Interactions with raltegravir: with twice-daily atazanavir and standard dose lamotrigine

The pharmacokinetics of atazanavir and raltegravir were investigated in HIV-negative subjects receiving twice daily unboosted atazanavir (300 mg twice-daily) and raltegravir (400 mg twice daily). [1]

Coadministration decreased atazanavir AUC (17%), Cmax (11%) and Cmin (29%). Atazanavir Cmin was 817 ng/mL (GM, range 250-1550 ng/ml), which is well the above the 10-fold protein binding adjusted EC90 for atazanavir against wild type HIV, and was moderately lower than historical values obtained with atazanavir/ritonavir. When given with atazanavir, the AUC, Cmax and Cmin of raltegravir increased by 54%, 39% and 48%, respectively. Mean QRS and PR interval increases were observed and require further investigation.

A second study investigated the pharmacokinetics of lamotrigine (100 mg single dose) when given alone or with raltegravir (400 mg twice daily) to 24 HIV-negative subjects. [2]

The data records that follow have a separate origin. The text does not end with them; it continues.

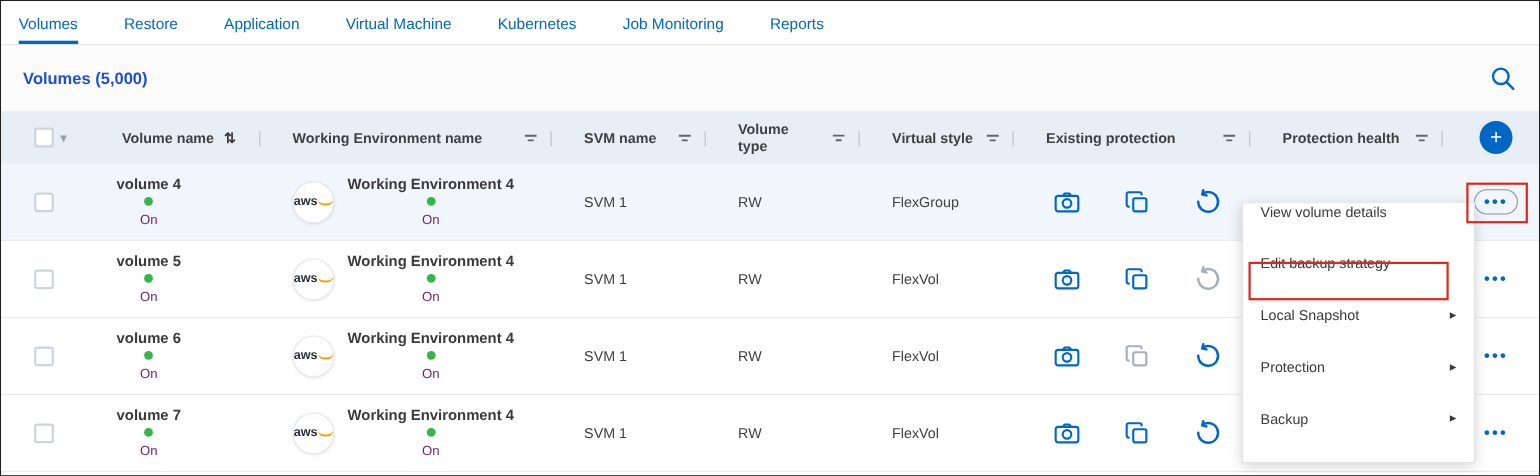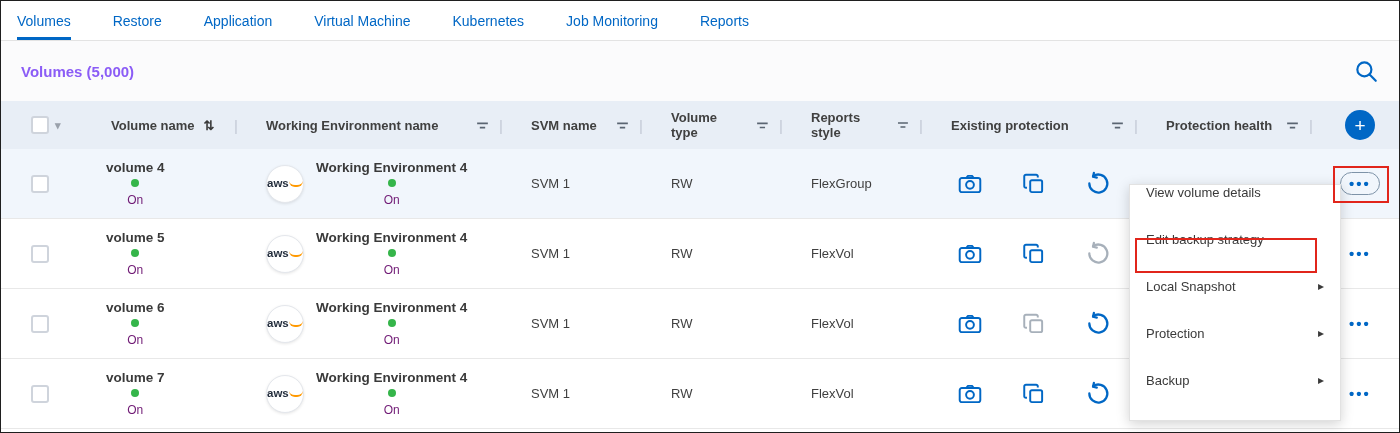--- a/index.html
+++ b/index.html
@@ -15,7 +15,7 @@
 
   
   .section-header { display:flex; align-items:center; height:60px; padding:0 20px; background:#fbfbfc; }
-  .page-title { font-size:15px; font-weight:bold; color:#8b5cf6; }
+  .page-title { font-size:15px; font-weight:bold; color:#1d4ed8; }
   .search-btn { margin-left:auto; width:26px; height:26px; background:none; border:none; cursor:pointer; }
 
   

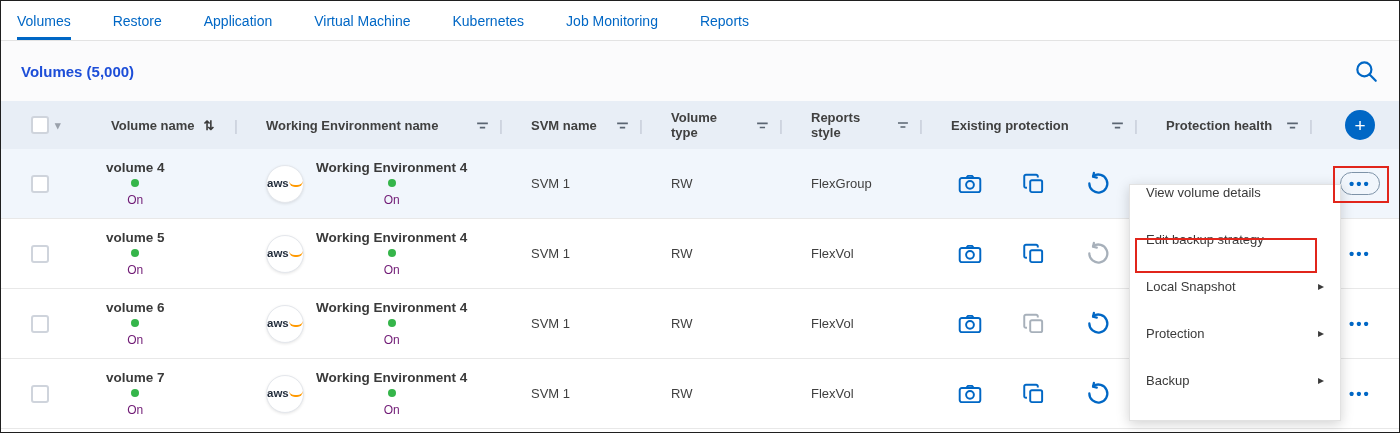--- a/index.html
+++ b/index.html
@@ -120,7 +120,7 @@
       <span class="hdivider">|</span>
     </div>
     <div class="hcell">
-      <span>Reports style</span>
+      <span>Virtual style</span>
       <span class="hfilter"><svg viewBox="0 0 14 14" stroke="#5a6572" stroke-width="1.6" fill="none">
             <path d="M2 5h10M4.5 9h5"></path>
           </svg></span>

Coadministration had no significant effect on lamotrigine AUC (1% decrease) or Cmax (6% decrease). The ratio of lamotrigine glucuronide to lamotrigine was similar when taken alone (0.35) or with raltegravir (0.36). These results suggest that raltegravir is not expected to alter the metabolism of drug metabolised by UGT1A4 or UGT2B7 (e.g. valproic acid, diclofenac, carvediol).


Combining raltegravir with atazanavir is one of several potential nucleoside-sparing combinations but it is complicated by a two-way drug interaction (atazanavir levels are reduced whille raltegravir levels increase). This study suggests that twice-daily atazanavir may overcome these problems without using ritonavir and matching the BID dosing required by raltegravir. However, current pricing of this option is likely to limit practical use, even if future clinical studies show good efficacy and tolerability.


  1. Zhu L, et al. Pharmacokinetics and safety of twice daily atazanavir and raltegravir in healthy subjects. 16th CROI, Montreal, 2009. Abstract 696.